WHAT THE TASK REQUIRES:
Pull each line with the string "using" from the entries.

DATA PROVIDED:
□ □ □
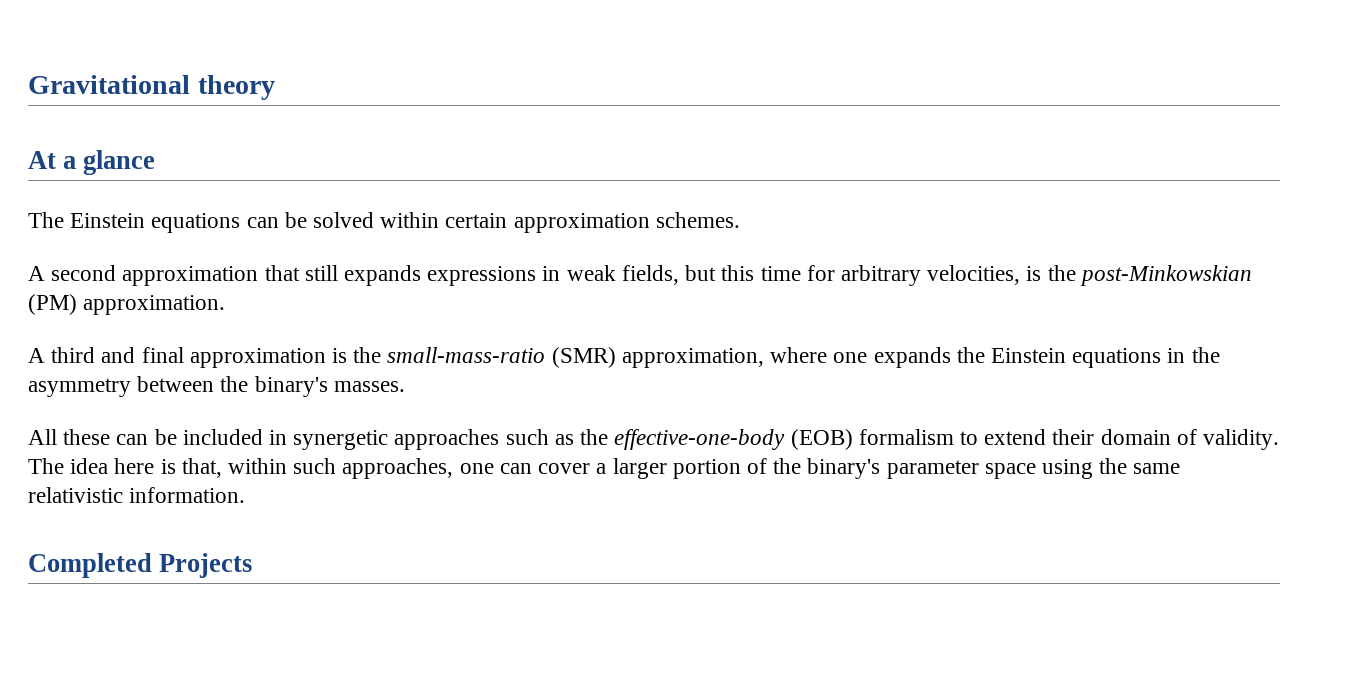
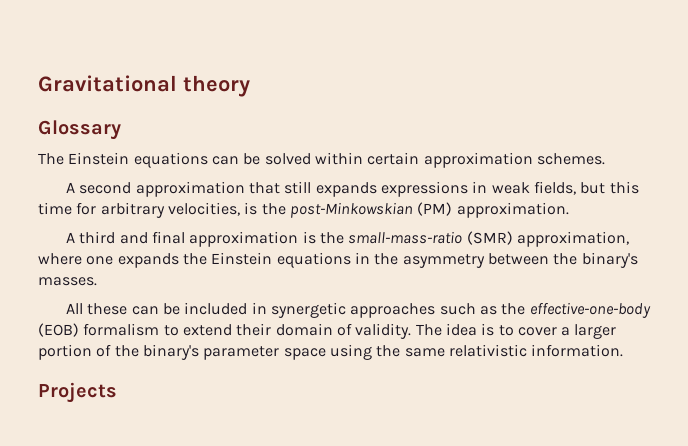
- At a glance
+ Glossary
- The idea here is that, within such approaches, one can cover a larger portion of the binary's parameter space using the same relativistic information.
+ The idea is to cover a larger portion of the binary's parameter space using the same relativistic information.
- Completed Projects
+ Projects

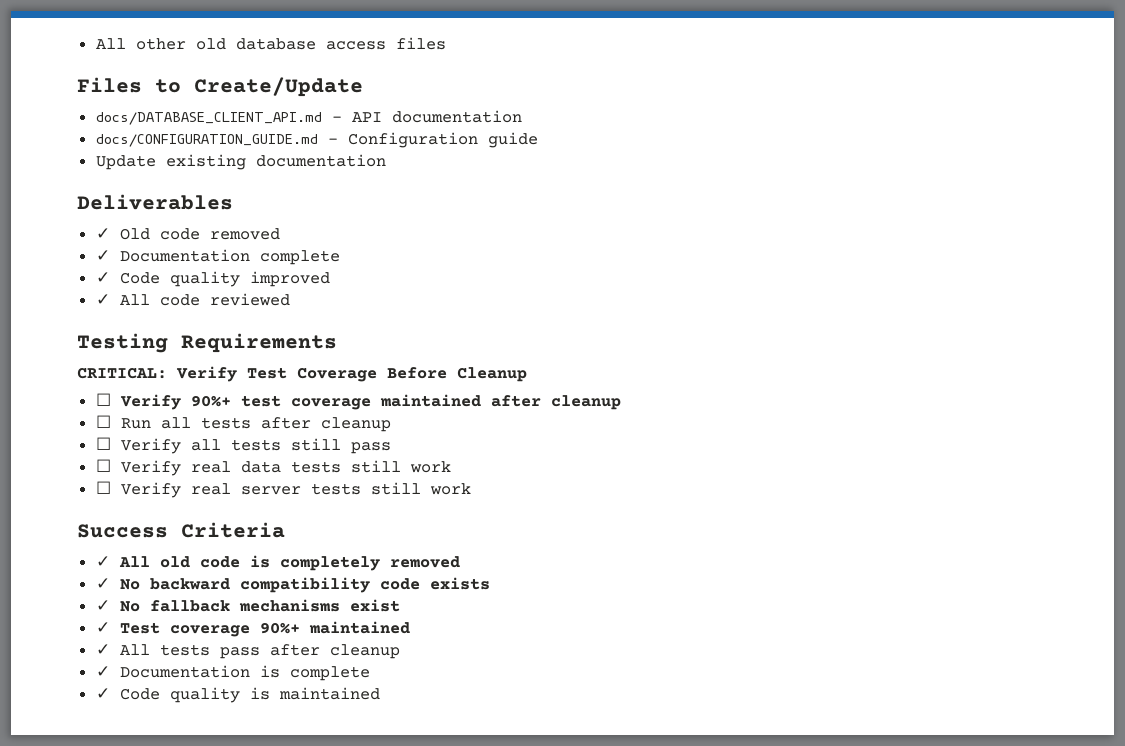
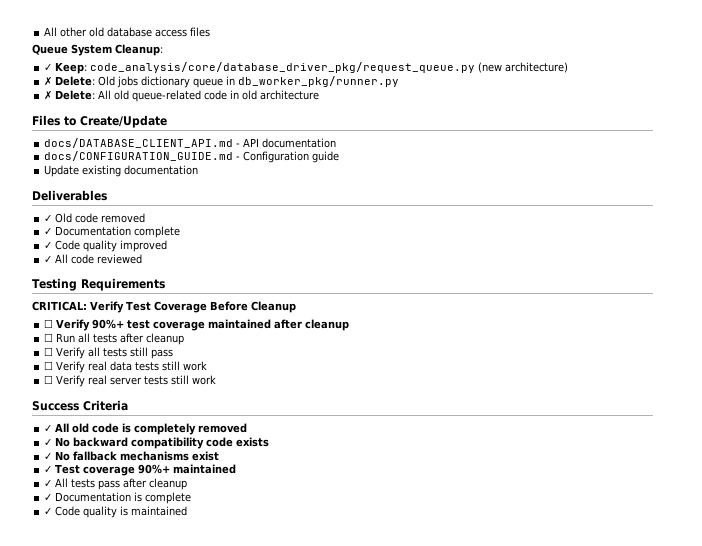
+ Queue System Cleanup:
+ ✓ Keep: code_analysis/core/database_driver_pkg/request_queue.py (new architecture)
+ ✗ Delete: Old jobs dictionary queue in db_worker_pkg/runner.py
+ ✗ Delete: All old queue-related code in old architecture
□ □ □
SOLUTION TO THIS TASK:
- The idea here is that, within such approaches, one can cover a larger portion of the binary's parameter space using the same relativistic information.
+ The idea is to cover a larger portion of the binary's parameter space using the same relativistic information.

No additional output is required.